Dataset records –
= Beginning of Section =

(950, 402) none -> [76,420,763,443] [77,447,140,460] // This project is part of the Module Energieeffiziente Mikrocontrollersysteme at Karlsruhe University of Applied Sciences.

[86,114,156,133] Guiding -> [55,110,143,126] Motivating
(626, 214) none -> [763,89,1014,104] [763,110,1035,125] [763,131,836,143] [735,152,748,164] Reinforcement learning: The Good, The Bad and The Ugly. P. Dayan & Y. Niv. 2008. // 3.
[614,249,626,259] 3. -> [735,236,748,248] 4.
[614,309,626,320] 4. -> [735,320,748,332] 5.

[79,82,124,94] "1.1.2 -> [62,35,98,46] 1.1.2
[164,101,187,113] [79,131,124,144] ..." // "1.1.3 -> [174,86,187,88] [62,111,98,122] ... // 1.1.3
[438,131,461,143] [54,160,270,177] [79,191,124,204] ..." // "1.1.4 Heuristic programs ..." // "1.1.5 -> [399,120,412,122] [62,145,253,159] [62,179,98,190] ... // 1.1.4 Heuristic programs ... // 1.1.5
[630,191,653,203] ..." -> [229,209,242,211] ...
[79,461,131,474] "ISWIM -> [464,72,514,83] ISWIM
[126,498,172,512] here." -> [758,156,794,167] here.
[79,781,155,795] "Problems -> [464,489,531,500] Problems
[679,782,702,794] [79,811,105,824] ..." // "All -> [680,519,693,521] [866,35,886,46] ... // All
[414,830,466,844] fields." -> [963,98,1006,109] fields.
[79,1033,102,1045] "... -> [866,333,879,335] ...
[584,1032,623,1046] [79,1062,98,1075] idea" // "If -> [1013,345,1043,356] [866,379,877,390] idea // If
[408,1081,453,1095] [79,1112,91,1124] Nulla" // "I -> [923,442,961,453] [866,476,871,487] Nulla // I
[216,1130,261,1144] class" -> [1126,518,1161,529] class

= End of Section =
= Beginning of Section =

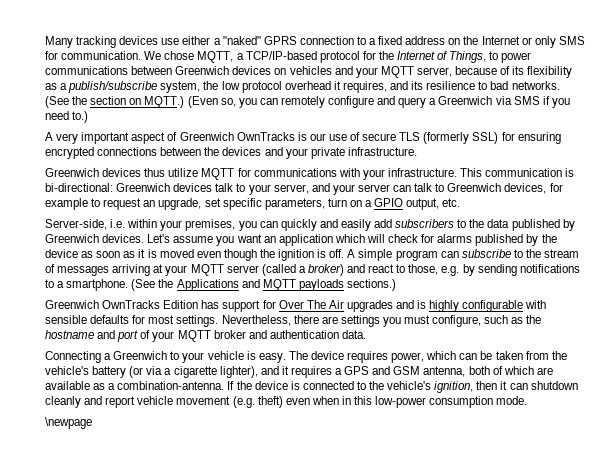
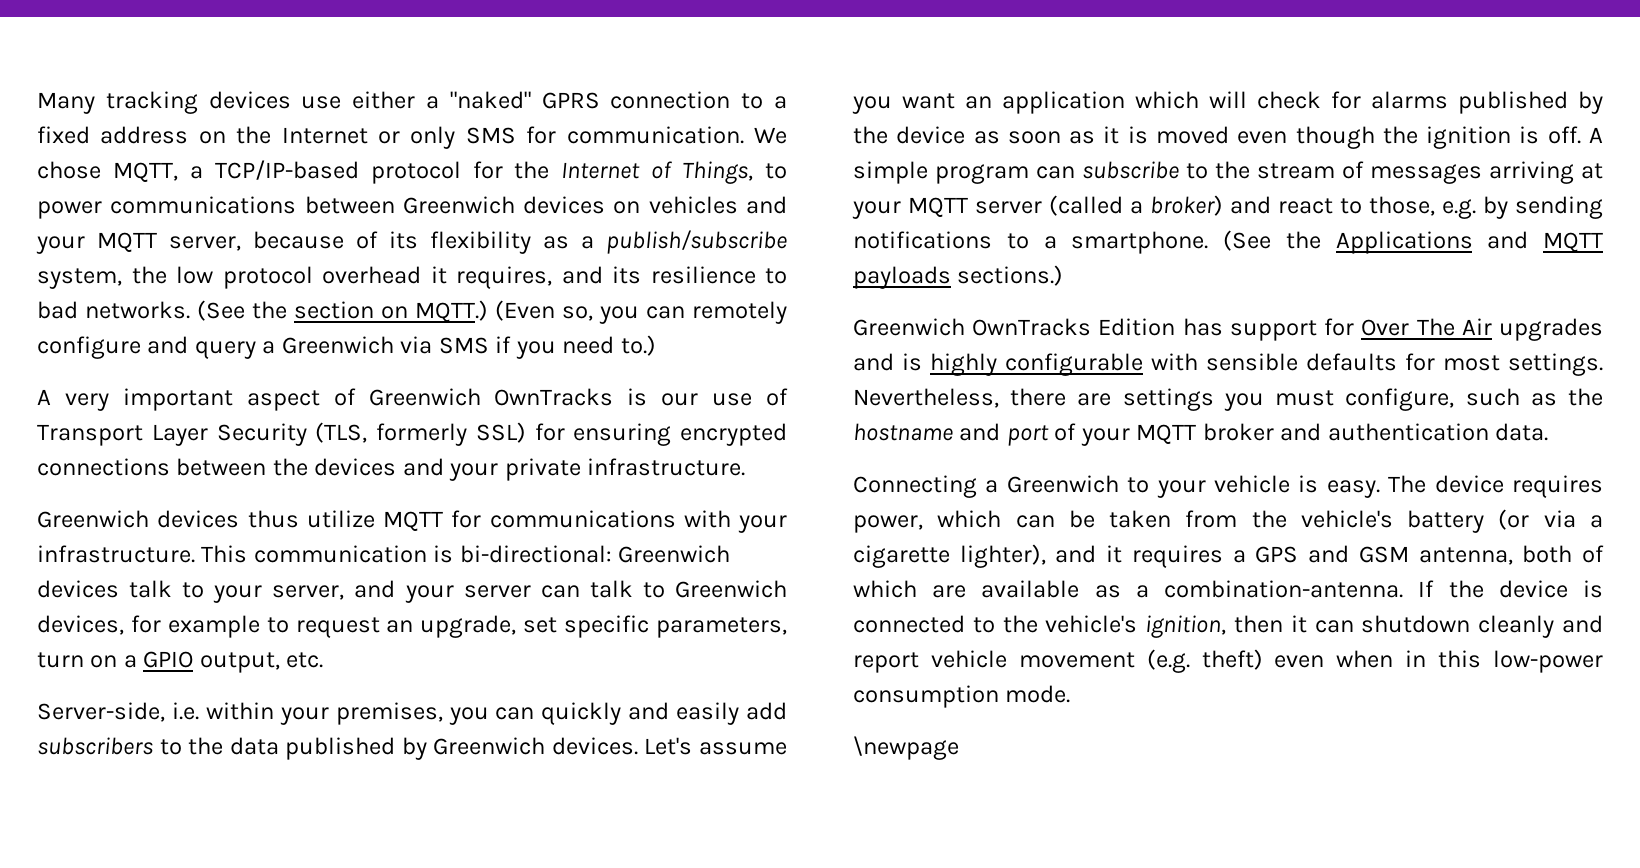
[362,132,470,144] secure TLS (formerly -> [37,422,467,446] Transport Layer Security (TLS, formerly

= End of Section =

Task objective – Output should match, line for line, the stretch of the material above from the line holding "-> [464,72,514,83] ISWIM" through the line holding "-> [963,98,1006,109] fields.".

Your solution –
[79,461,131,474] "ISWIM -> [464,72,514,83] ISWIM
[126,498,172,512] here." -> [758,156,794,167] here.
[79,781,155,795] "Problems -> [464,489,531,500] Problems
[679,782,702,794] [79,811,105,824] ..." // "All -> [680,519,693,521] [866,35,886,46] ... // All
[414,830,466,844] fields." -> [963,98,1006,109] fields.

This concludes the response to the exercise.